Stereo Total: „Ah! Quel Cinéma!“
Auflegen oder aufregen? Die Musikredaktion hat sich mal wieder die Köpfe heißgeredet. Dieses Mal geht es um „Ah! Quel Cinéma!“ von Stereo Total.
Die Musikredaktion ist sich eigentlich nur in einer einzigen Sache einig: Ohne Musik geht es nicht. Aber schon bei der Frage, welche Musik es denn bitte sein soll, fliegen (manchmal) die Fetzen. Zumindest, wenn Verena, Carsten und Mitja sowie ein monatlich wechselnder Gasthörer sich zum Plattenchat treffen. Dieses Mal geht es um „Ah! Quel Cinéma!“ von Stereo Total …

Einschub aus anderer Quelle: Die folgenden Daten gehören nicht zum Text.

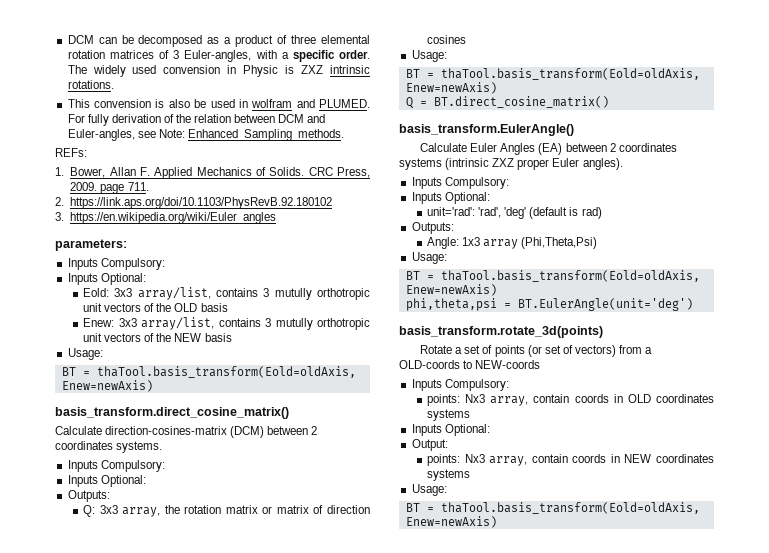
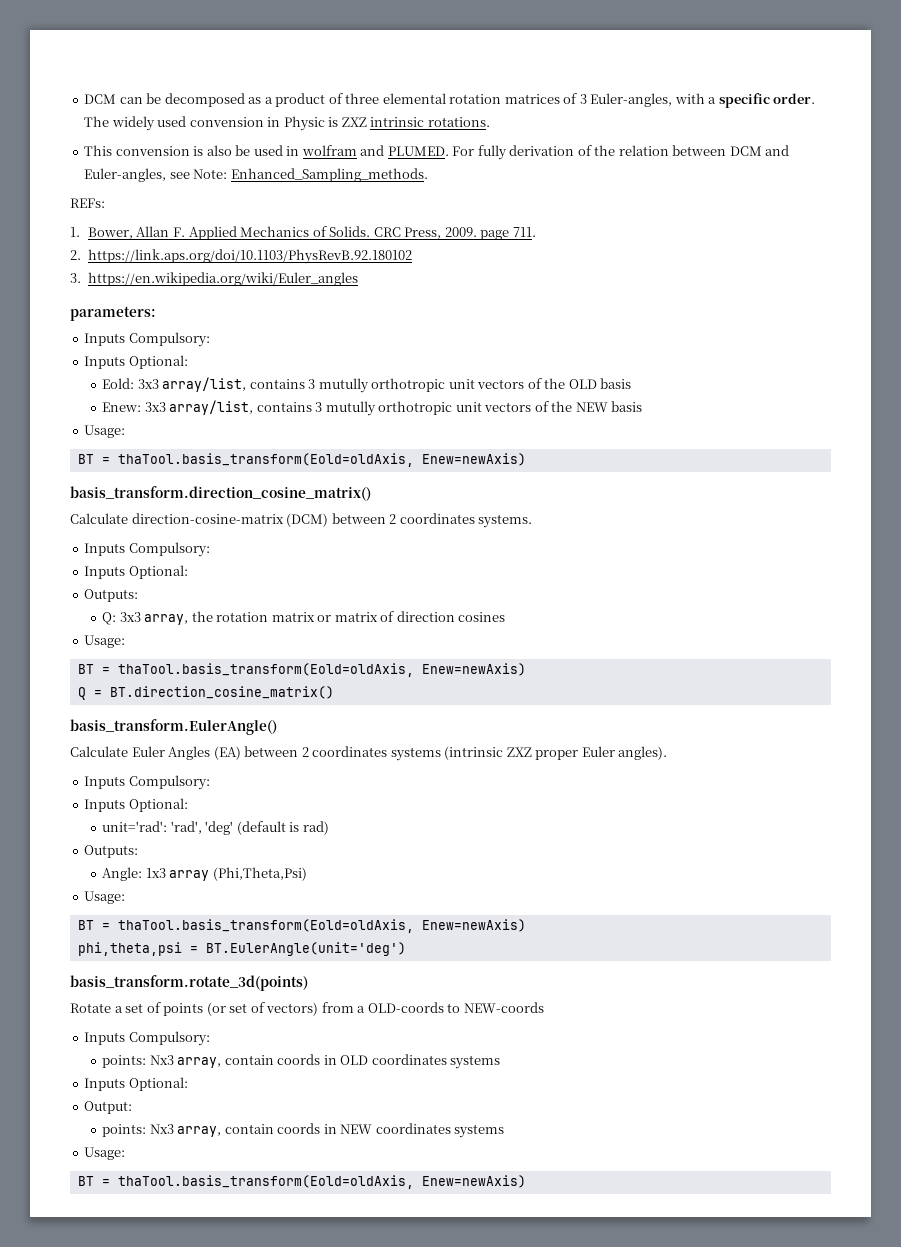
[55,407,289,419] [55,426,228,435] basis_transform.direct_cosine_matrix() // Calculate direction-cosines-matrix -> [70,486,371,501] [70,513,284,524] basis_transform.direction_cosine_matrix() // Calculate direction-cosine-matrix
[433,96,609,108] BT.direct_cosine_matrix() -> [109,686,334,699] BT.direction_cosine_matrix()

Enno: Wie immer angenehm schrammelig & cool. Tolle Band, mochte ich schon immer. Lieb „Die Dachkatze“ & „Elektroschocktherapie“. Weiß nicht, was ich sonst noch schreiben soll, daher schreib ich einfach mal noch was anderes: Seenotrettung ist kein Verbrechen. Seehofer schon. Tschüssi!
Verena: Schließe mich an, was die Seenotrettung betrifft. „Elektroschocktherapie“ mag ich auch, das wummsige „Mes Copines“ und den Trio-Beat bei „Brezel says“ aber auch. Herrlich schrägbratzige Chansons in bewährtem 8-Spur-Kasettentechnikcharme.

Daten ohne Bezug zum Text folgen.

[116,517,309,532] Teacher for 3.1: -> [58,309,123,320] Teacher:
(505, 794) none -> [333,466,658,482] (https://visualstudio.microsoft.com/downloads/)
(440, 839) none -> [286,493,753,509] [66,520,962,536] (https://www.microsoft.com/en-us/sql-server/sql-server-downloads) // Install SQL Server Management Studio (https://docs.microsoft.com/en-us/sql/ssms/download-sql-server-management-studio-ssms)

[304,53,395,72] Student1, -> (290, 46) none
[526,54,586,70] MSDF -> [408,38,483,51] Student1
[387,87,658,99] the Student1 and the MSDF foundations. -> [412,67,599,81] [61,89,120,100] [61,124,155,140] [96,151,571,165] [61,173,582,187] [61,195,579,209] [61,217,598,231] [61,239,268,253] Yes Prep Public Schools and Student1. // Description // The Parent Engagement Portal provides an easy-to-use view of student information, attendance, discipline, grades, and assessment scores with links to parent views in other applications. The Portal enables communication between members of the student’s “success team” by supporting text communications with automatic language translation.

Mitja: Exactement! Da kann man euch nur zustimmen. Stereo Total drehen mal wieder ziemlich frei, und was bleibt einem anderes übrig, als dazu im Viereck zu tanzen? Allen, die etwas gegen Seenotrettung haben, sollten Stereo Total einfach die Elektroschocktherapie verschreiben können.

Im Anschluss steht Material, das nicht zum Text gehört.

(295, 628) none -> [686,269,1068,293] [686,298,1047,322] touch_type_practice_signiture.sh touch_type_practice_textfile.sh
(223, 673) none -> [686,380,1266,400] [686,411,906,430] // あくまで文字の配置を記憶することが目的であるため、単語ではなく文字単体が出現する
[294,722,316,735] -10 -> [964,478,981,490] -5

Carsten: Meine Sympathie hatten Stereo Total immer, aber ich habe lange nicht mehr so viel gekichert wie bei Album Nummer zwölf. Vielleicht gerade weil diese Platte auch ungewöhnlich viele Widerhaken und deutlich mehr düstere Untertöne als zuletzt auffährt.
VERENA REYGERS
schiebt die miese Chatrunde jetzt einfach mal auf das anstehende Sommerloch. Wobei da immerhin das ganz fantastische Debütalbum von IDER wartet. Und nächtliches Hauswandboxen mit Kate Tempest im Ohr ist ohnehin gesetzt.
MITJA STEFFENS
tanzt mit den Black Pumas vergnügt durch das Sommerloch. Sollte doch mal Trübsal anstehen, darf Kate Tempest ihn weiter hineintreiben, bevor Stereo Total wieder alles vergessen machen. Dazu wird einfach „Ich bin cool” mit Blick in den Spiegel gesungen.
CARSTEN SCHRADER
kann bislang kein Sommerloch ausmachen und kommt bereits mit den Vorbereitungen für den Herbst ins Schleudern: Einerseits kämmt er sich ohne Unterlass für das angekündigte zweite Whitney-Album. Andererseits weiß er, dass die neue Platte von Girl Band ihm ohnehin die Frisur ruinieren wird.
GASTHÖRER
ENNO BUNGER
ist von sich selbst genervt, weil er sich beim Kommentieren der Musik wie in Oli Geissens Chartshow eingeblendet sieht. Er sagt: Lest nicht mein Gesülze, und hört die Platten am besten selbst. Wir sagen: Hört vor allem Ennos neues Album „Was berührt, das bleibt“, das am 26. Juli erscheint und mit dem er im Oktober auch auf große Tour geht.